Data extracted from a collection
+-------+

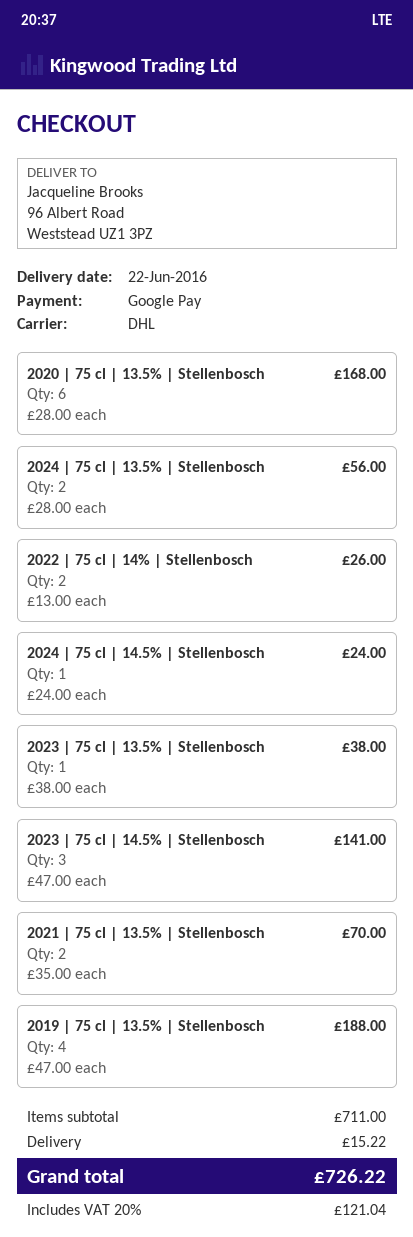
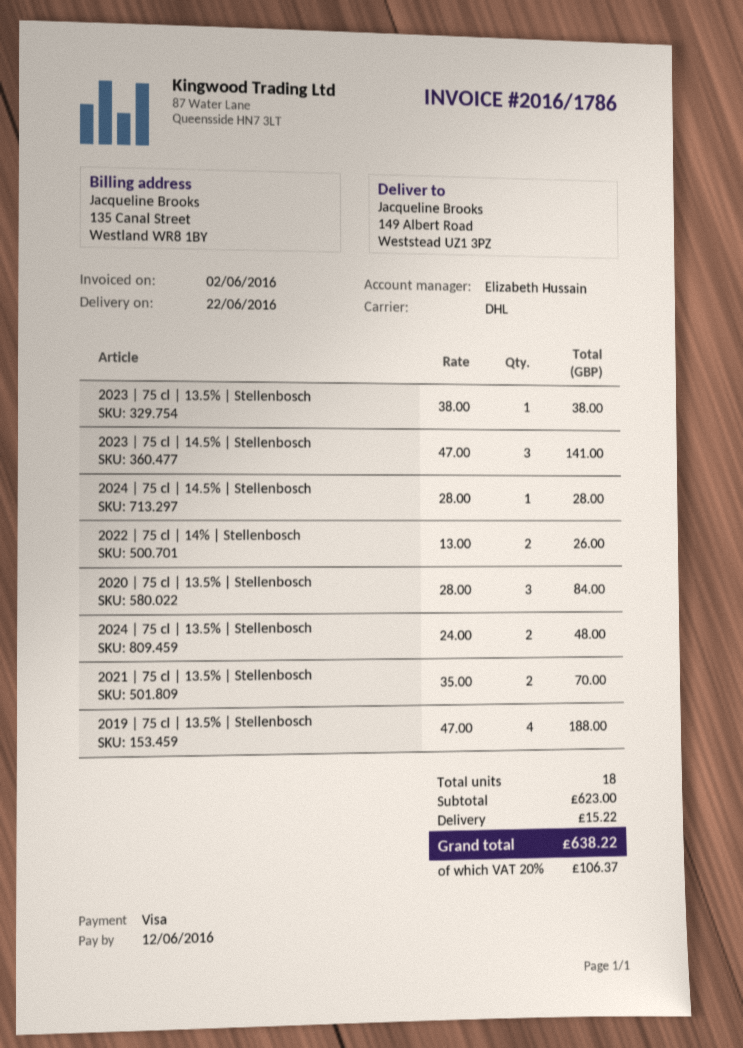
payment method: Google Pay -> Visa
ship to: 96 Albert Road, Weststead UZ1 3PZ -> 149 Albert Road, Weststead UZ1 3PZ
2020 | 75 cl | 13.5% | Stellenbosch: 6 x 28.00 = 168.00 -> 3 x 28.00 = 84.00
2024 | 75 cl | 13.5% | Stellenbosch: 2 x 28.00 = 56.00 -> 2 x 24.00 = 48.00
2024 | 75 cl | 14.5% | Stellenbosch: 1 x 24.00 = 24.00 -> 1 x 28.00 = 28.00
subtotal: 711.00 -> 623.00
tax: 20% = 121.04 -> 20% = 106.37
total: 726.22 -> 638.22

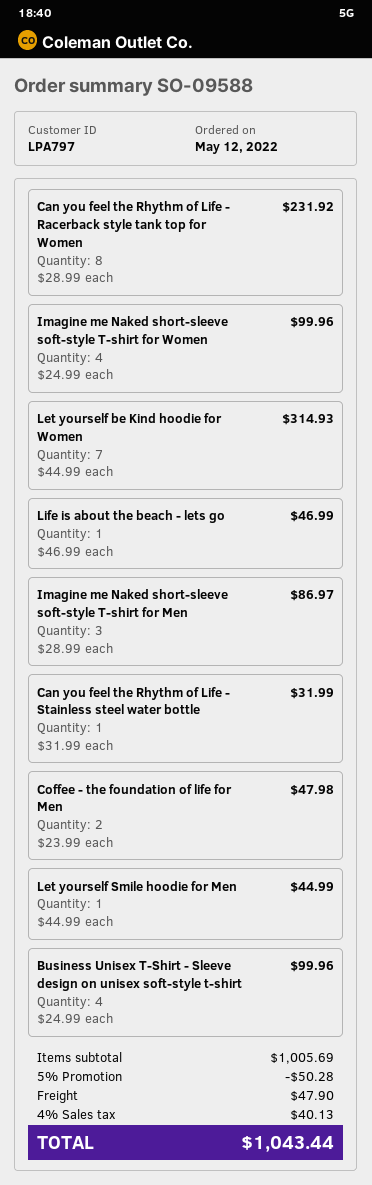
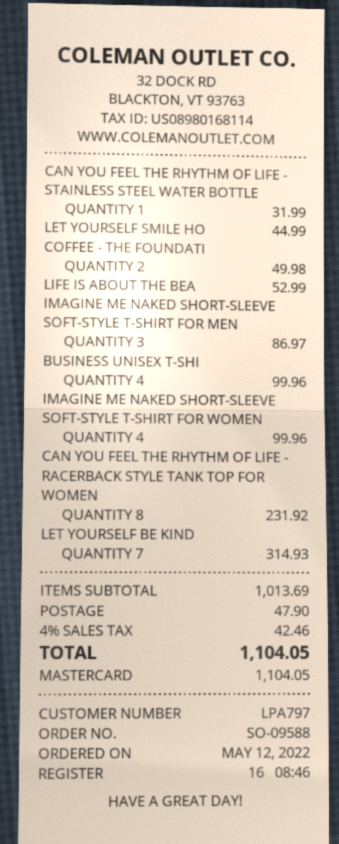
Life is about the beach - lets go: 1 for 46.99 -> 1 for 52.99
Coffee - the foundation of life for Men: 2 for 47.98 -> 2 for 49.98
subtotal: 1005.69 -> 1013.69
discount: 5% = 50.28 -> none
tax: 4% = 40.13 -> 4% = 42.46
total: 1043.44 -> 1104.05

+-------+

**Directions**. What you write must match, line for line, the lines from the one with "subtotal: 711.00 -> 623.00" through the last line of the data above, minus the pictures.

**Task output**.
subtotal: 711.00 -> 623.00
tax: 20% = 121.04 -> 20% = 106.37
total: 726.22 -> 638.22

Life is about the beach - lets go: 1 for 46.99 -> 1 for 52.99
Coffee - the foundation of life for Men: 2 for 47.98 -> 2 for 49.98
subtotal: 1005.69 -> 1013.69
discount: 5% = 50.28 -> none
tax: 4% = 40.13 -> 4% = 42.46
total: 1043.44 -> 1104.05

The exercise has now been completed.